If you’ll forgive a contemporary reference, they’re the people who would these days spout Fascistic hate on Twitter (and in real life), and then cry about being ‘cancelled by snowflakes’ when their access to a mouthpiece is taken away. It’s just that the Revolutionary French had a rather more…permanent…method of cancellation. 

With class tensions bubbling into violence, a Percy Blakeney who surely can’t be Percy Blakeney since Percy Blakeney is fictional, a chance to act out the Pimpernel role for himself and at least a couple of devastating realisations later in the story, The Plight Of The Pimpernel puts the Sixth Doctor properly through the wringer in a way rarely seen on screen, and not enormously often done on audio either. 

In fact, it’s dangerous character work throughout, because the Doctor, our avatar for all that’s right and good in the universe, is duped, coerced into actions that turn his anger in on himself, and potentially lead to a crisis point as to whether he is, after all, ‘a good man.’

The Plight Of The Pimpernel is a powerful audio story that balances the necessary swash and buckle of its premise with a philosophical pulse that riffs on self-forgiveness – even if those you wronged have yet to forgive you. And it ends with a degree of the Time Lord Merciless, as seen at the end of The Family Of Blood, and with the same vibe – his kindness has been abused, the Doctor has been duped, and his actions to try and avoid bloodshed have led to the deaths of innocents. 

The Sixth Doctor frequently wears his moral outrage on his gorgeously-multi-colour sleeve, like a big brother for those in the universe who can’t defend themselves.
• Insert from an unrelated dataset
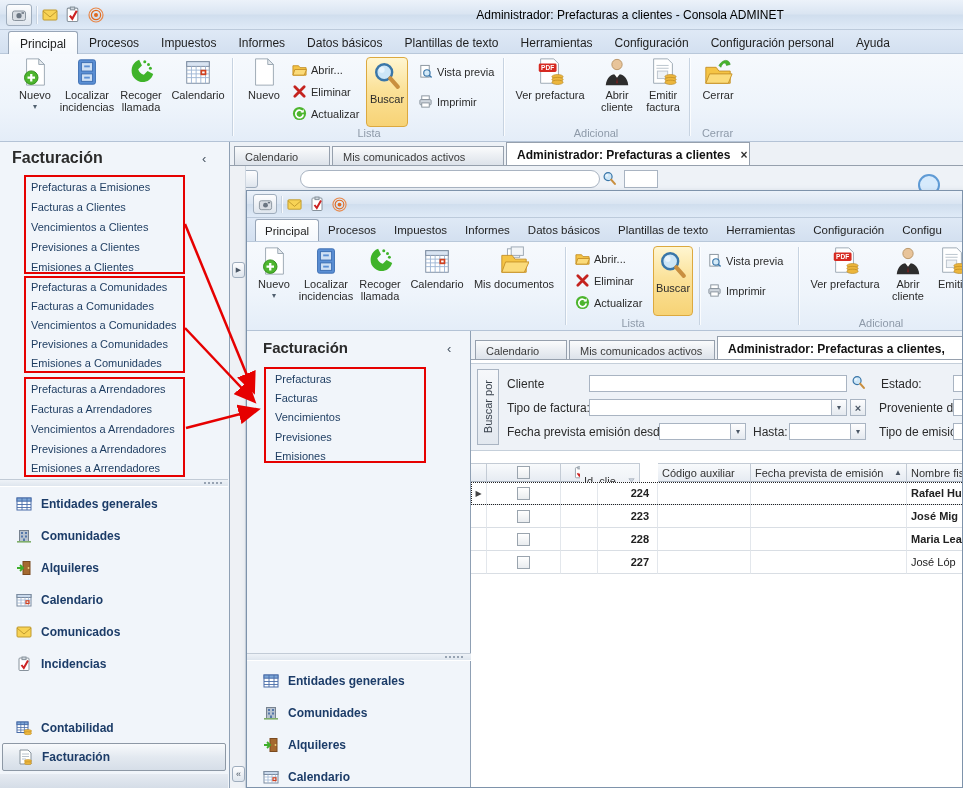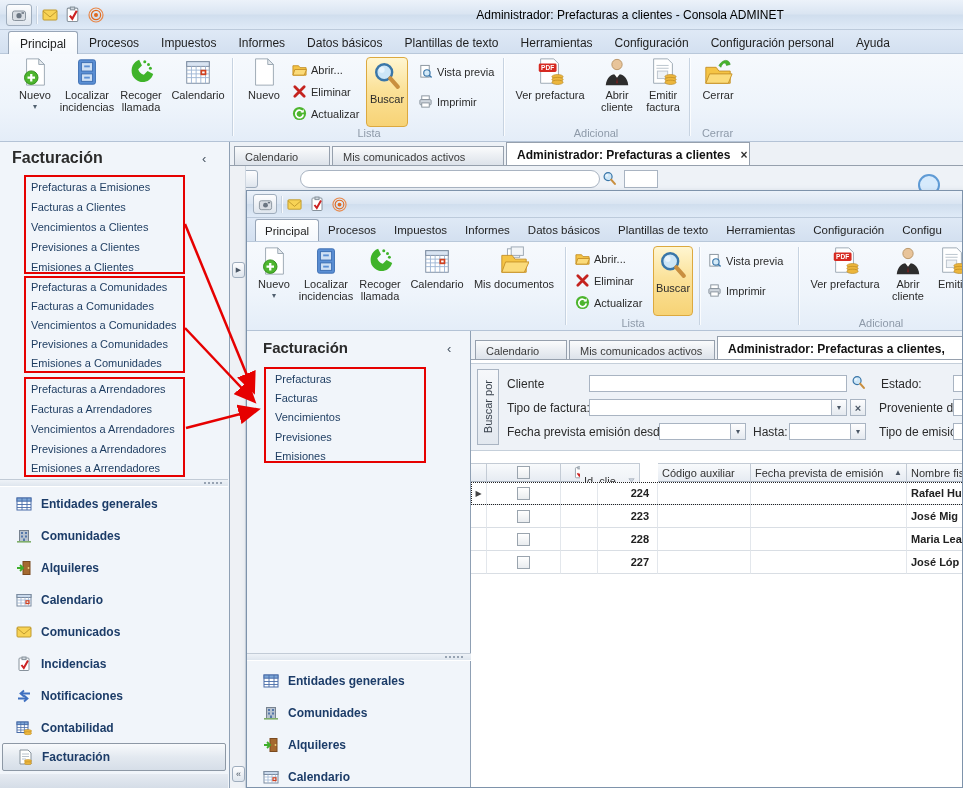"José Lóp" div.a { font-weight: bold -> normal }
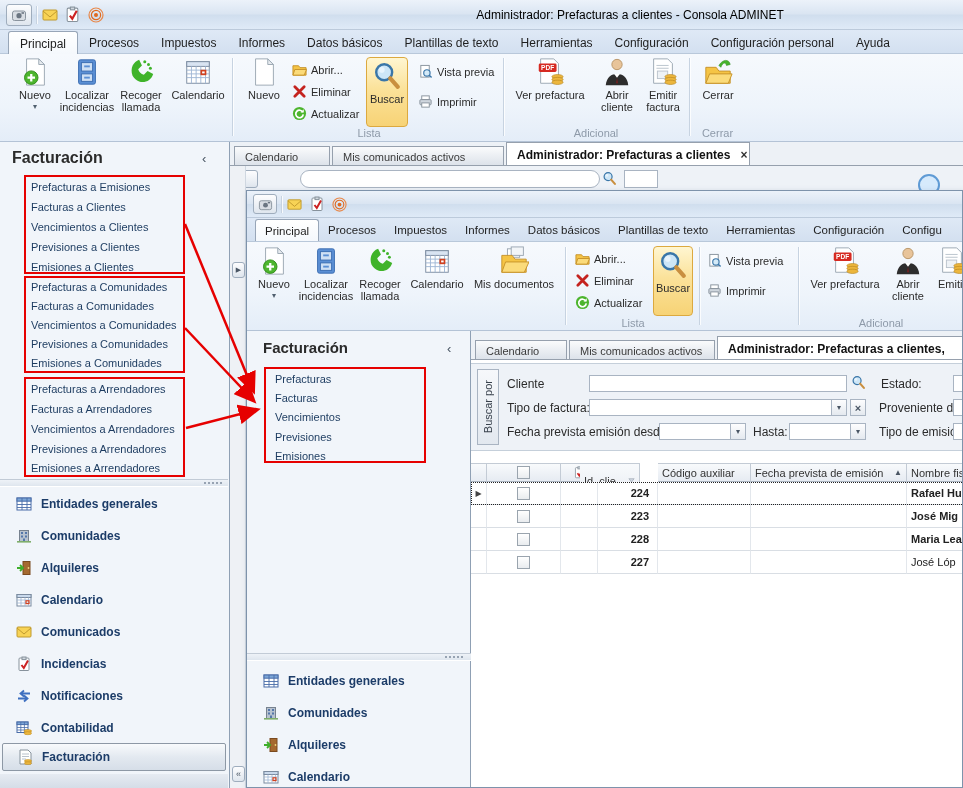"Notificaciones" div.a { html: <div> <svg> <use></use> </svg> <span>Notificaciones</span> </div> -> none }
If you turn that inward, if you make him something close to ashamed of himself, you begin to get a sense of where notions like the Valeyard, the War Doctor, and the Time Lord Victorious come from.

There’s never anything explicit in the story that forward-references any of that, but you’ll get a guaranteed shiver before this story’s over, standing where you are in the 21st century, and knowing what lies ahead for this Doctor and the ones who’ll follow him. 

The Plight Of The Pimpernel sets up a fair few expectations early on, and does its best to meet them. When it starts to give you answers to the questions at the heart of the story though, it goes beyond its initial premise and delivers something that’s absolutely true to the spirit of Classic Who, while foreshadowing a Doctor who will be more than the universe’s best friend. A Doctor who will need to purge his own darkness, and occasionally his own dangerous tendency to trust, if he’s to do the job that being the Doctor demands.